Use Jupyter notebook and standard libraries to analyze the data and generate graphs.

To offload the memory consumption, BigQuery DataFrames can be used instead of normal Pandas.

## Install and import Libraries

In [None]:
!pip install --user --upgrade --quiet bigframes plotly yellowbrick scikit-learn

In [None]:
import seaborn as sns
from yellowbrick.target import FeatureCorrelation
import plotly.express as px
import matplotlib.pyplot as plt
import numpy as np

import warnings
warnings.filterwarnings("ignore")
%matplotlib inline

sns.set(rc={'figure.figsize':(11.7,8.27)})

## [Colab Only] Authenticate

In [None]:
from google.colab import auth
auth.authenticate_user()

## Setup Project and Region and Table Name

In [None]:
import bigframes.pandas as bpd

PROJECT_ID = "clean-silo-405314"  # @param {type:"string"}
REGION = "US"  # @param {type:"string"}
bpd.close_session()

# Set BigQuery DataFrames options
# Note: The project option is not required in all environments.
# On BigQuery Studio, the project ID is automatically detected.
bpd.options.bigquery.project = PROJECT_ID

# Note: The location option is not required.
# It defaults to the location of the first table or query
# passed to read_gbq().
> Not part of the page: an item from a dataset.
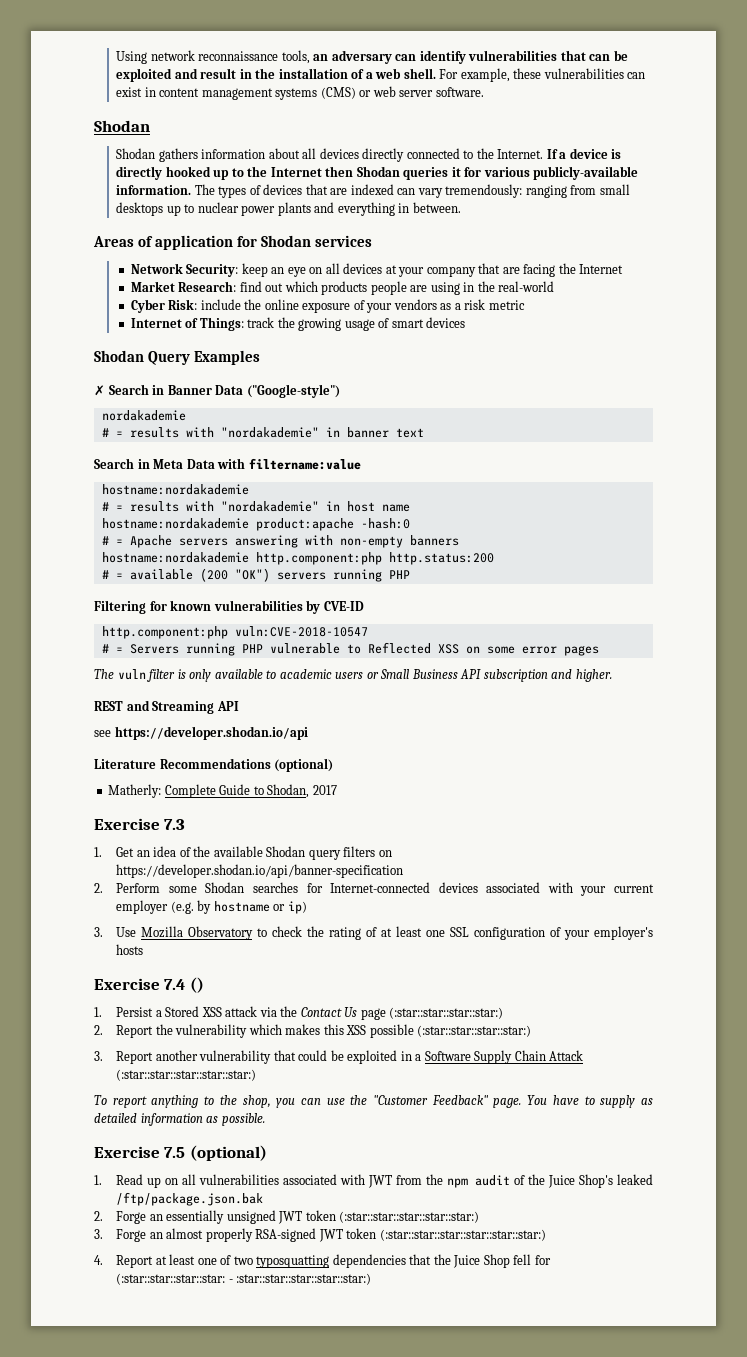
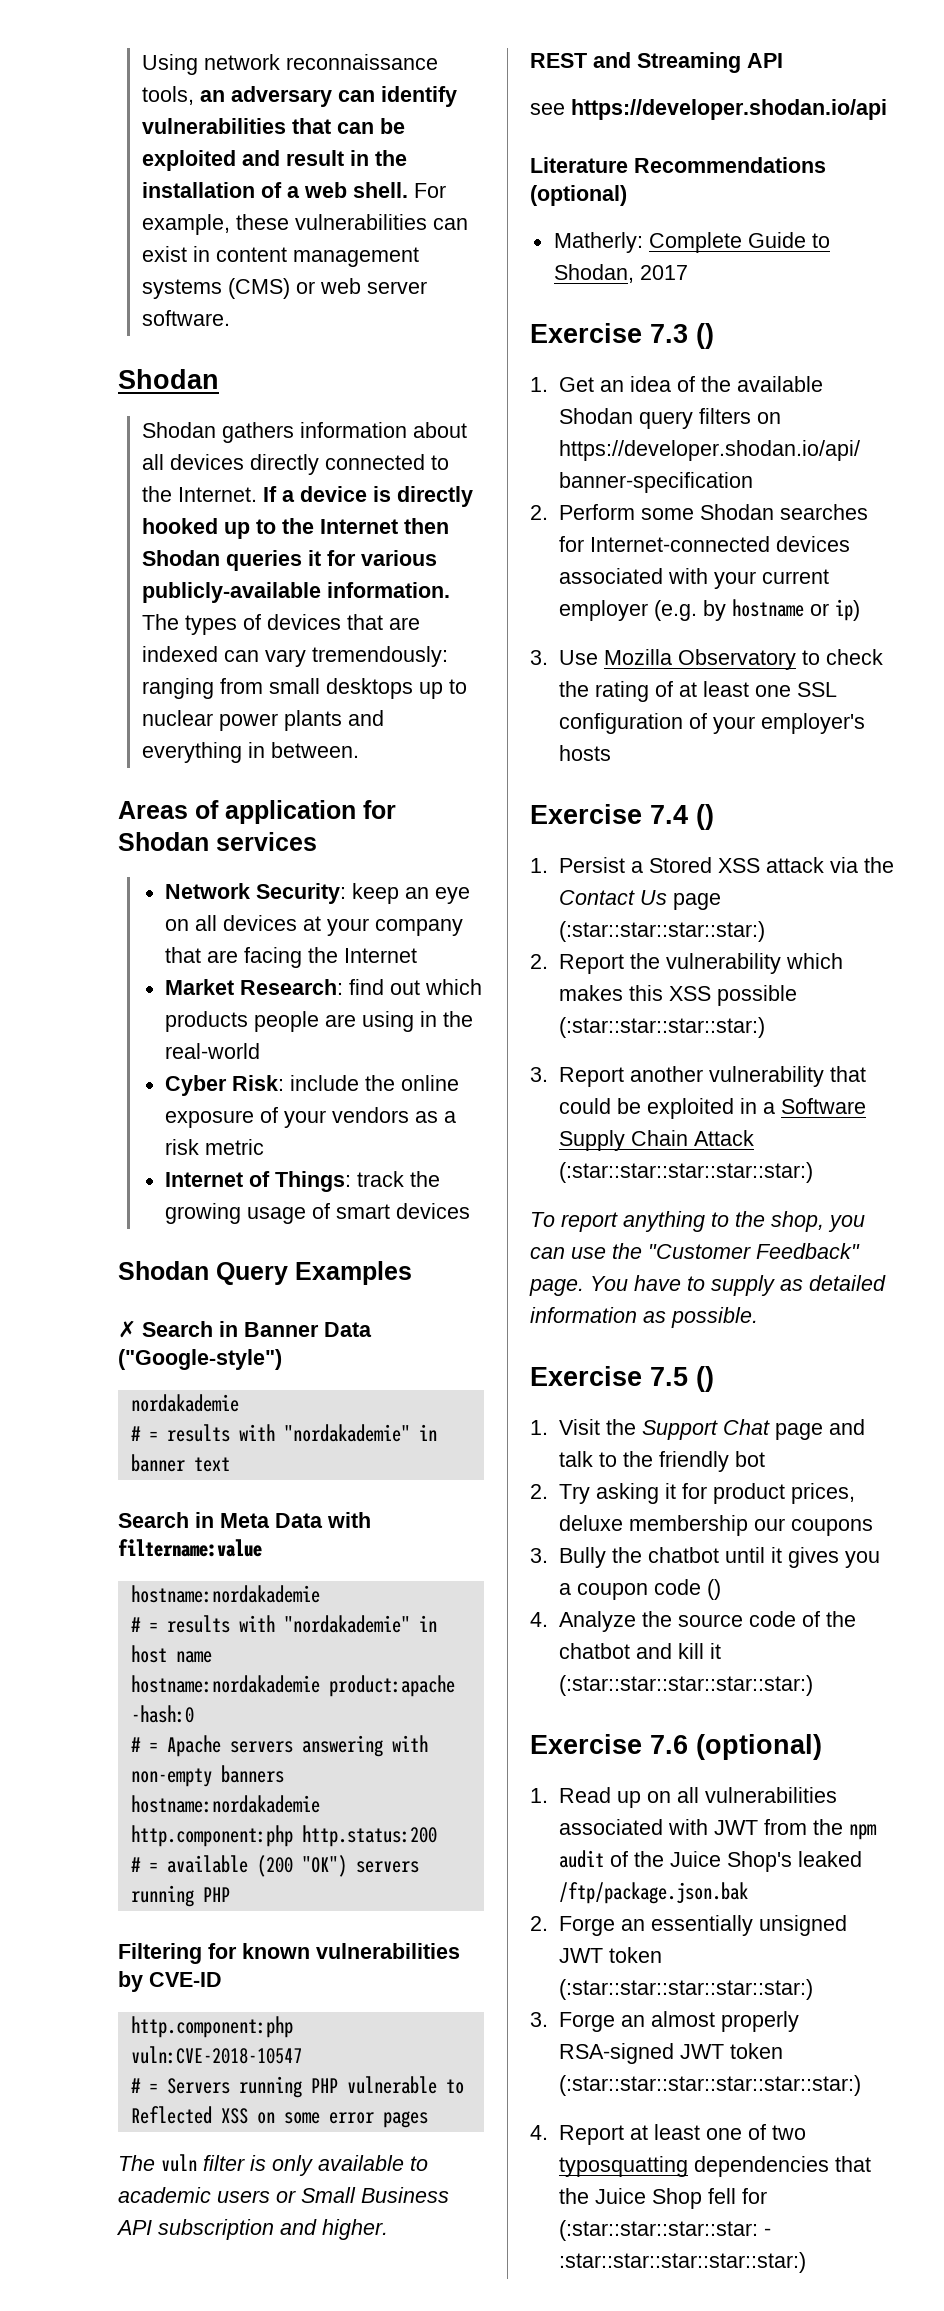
(186, 824) none -> [696,323,714,349] ()
(186, 1152) none -> [696,1366,714,1392] [530,1419,865,1440] [558,1451,765,1472] [530,1483,855,1504] [558,1515,873,1536] [530,1547,880,1568] [558,1579,721,1600] [530,1611,856,1632] [558,1643,721,1659] [558,1675,813,1696] [530,1734,688,1754] () // 1. Visit the Support Chat page and talk to the friendly bot // 2. Try asking it for product prices, deluxe membership our coupons // 3. Bully the chatbot until it gives you a coupon code () // 4. Analyze the source code of the chatbot and kill it (:star::star::star::star::star:) // Exercise 7.6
For APIs where a location can't be
# auto-detected, the location defaults to the "US" location.
bpd.options.bigquery.location = REGION

## Load data directly from BigQuery, using magic bigquery functions or BigQuery DataFrames

### BigFrames option - all aggregations are done in BigQuery

In [None]:
df = bpd.read_gbq('raw_data.spotify_full_dataset', columns=["artist_name", "track_name", "acousticness", "danceability", "duration_ms", "energy", "instrumentalness", "key", "liveness", "loudness", "mode", "popularity", "speechiness", "tempo", "valence", "year"], use_cache=False)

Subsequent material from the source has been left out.